▶ [WORK ITEM]: Your reply should hold every entry below exactly as written and none of the pictures.

▶ [INFORMATION PROVIDED]:
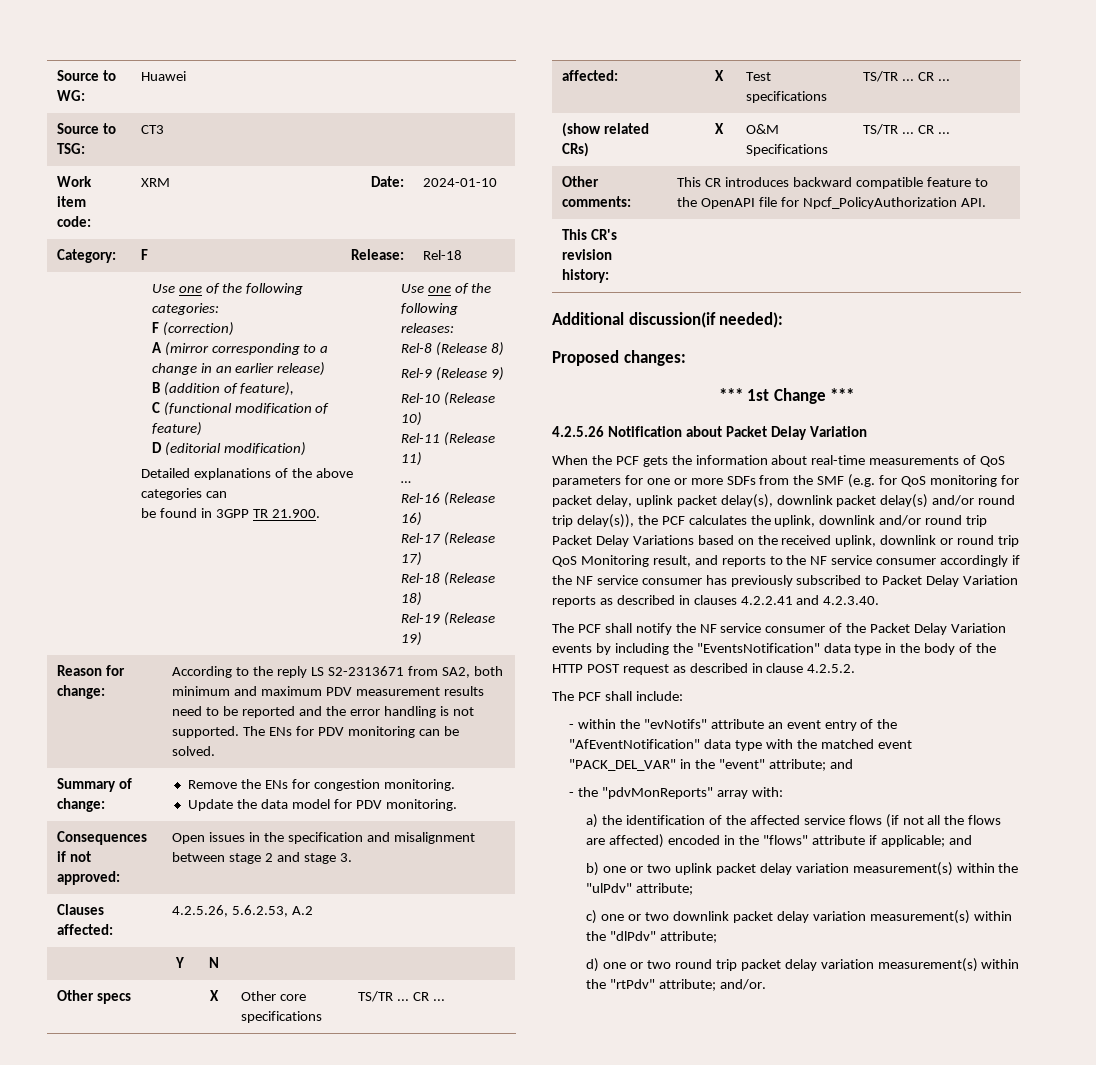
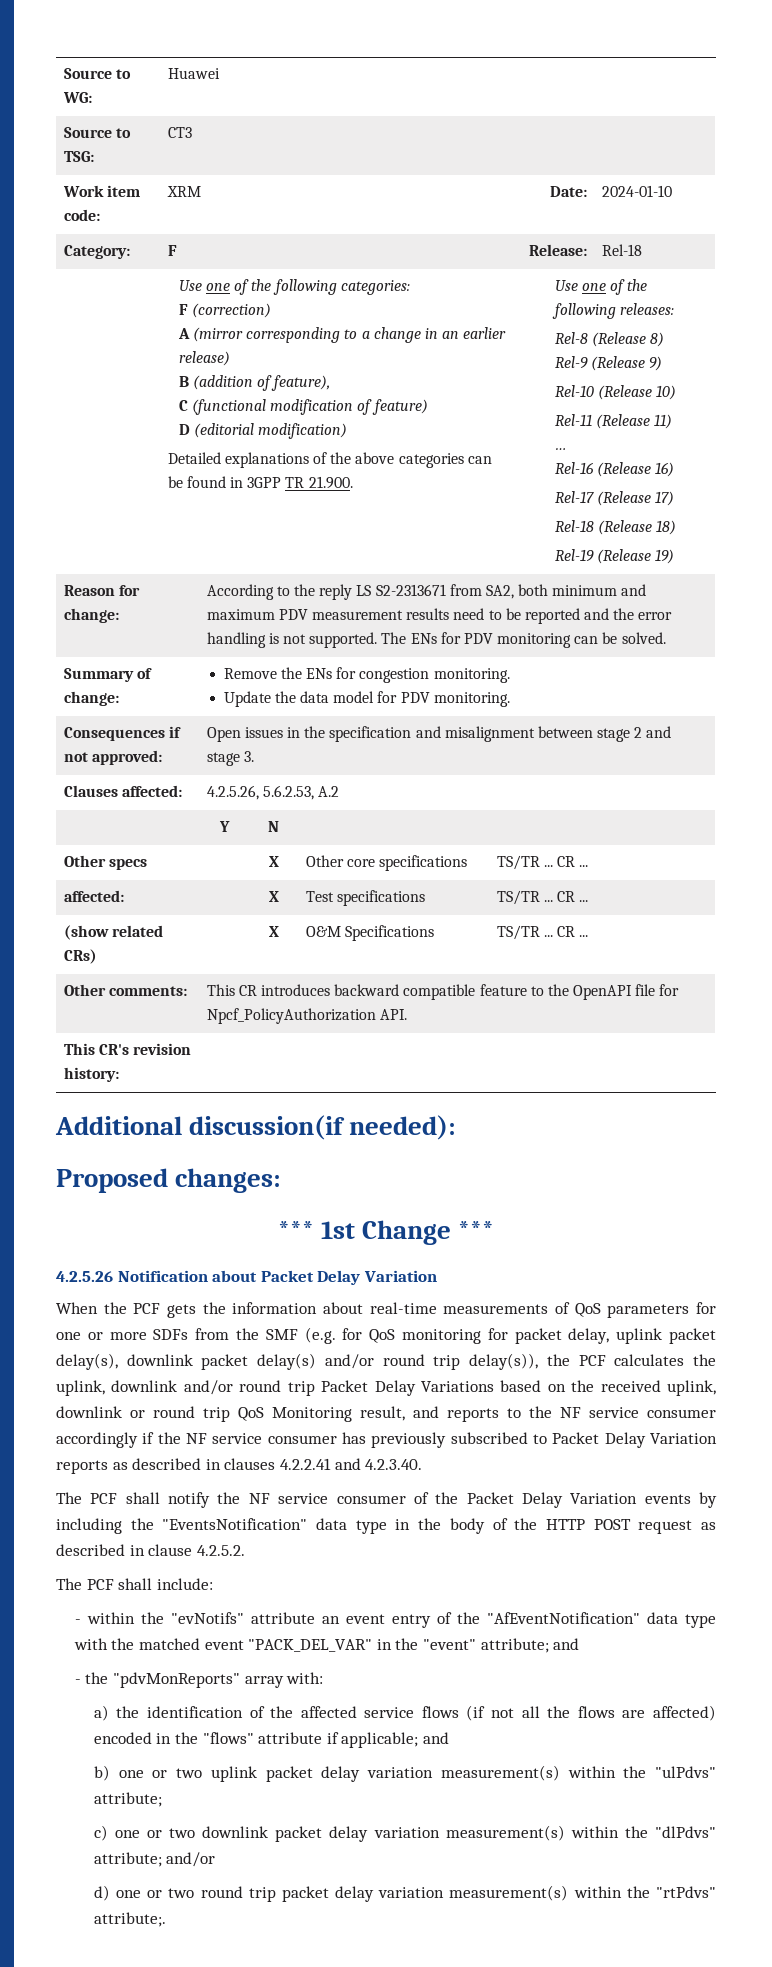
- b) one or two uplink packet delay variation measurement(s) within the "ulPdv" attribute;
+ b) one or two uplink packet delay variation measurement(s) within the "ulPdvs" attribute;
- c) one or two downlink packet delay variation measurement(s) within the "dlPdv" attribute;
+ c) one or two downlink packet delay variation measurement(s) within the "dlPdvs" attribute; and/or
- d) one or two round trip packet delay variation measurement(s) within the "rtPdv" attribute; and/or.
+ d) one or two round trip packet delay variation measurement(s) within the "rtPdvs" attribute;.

▶ [EXERCISE ANSWER]:
- b) one or two uplink packet delay variation measurement(s) within the "ulPdv" attribute;
+ b) one or two uplink packet delay variation measurement(s) within the "ulPdvs" attribute;
- c) one or two downlink packet delay variation measurement(s) within the "dlPdv" attribute;
+ c) one or two downlink packet delay variation measurement(s) within the "dlPdvs" attribute; and/or
- d) one or two round trip packet delay variation measurement(s) within the "rtPdv" attribute; and/or.
+ d) one or two round trip packet delay variation measurement(s) within the "rtPdvs" attribute;.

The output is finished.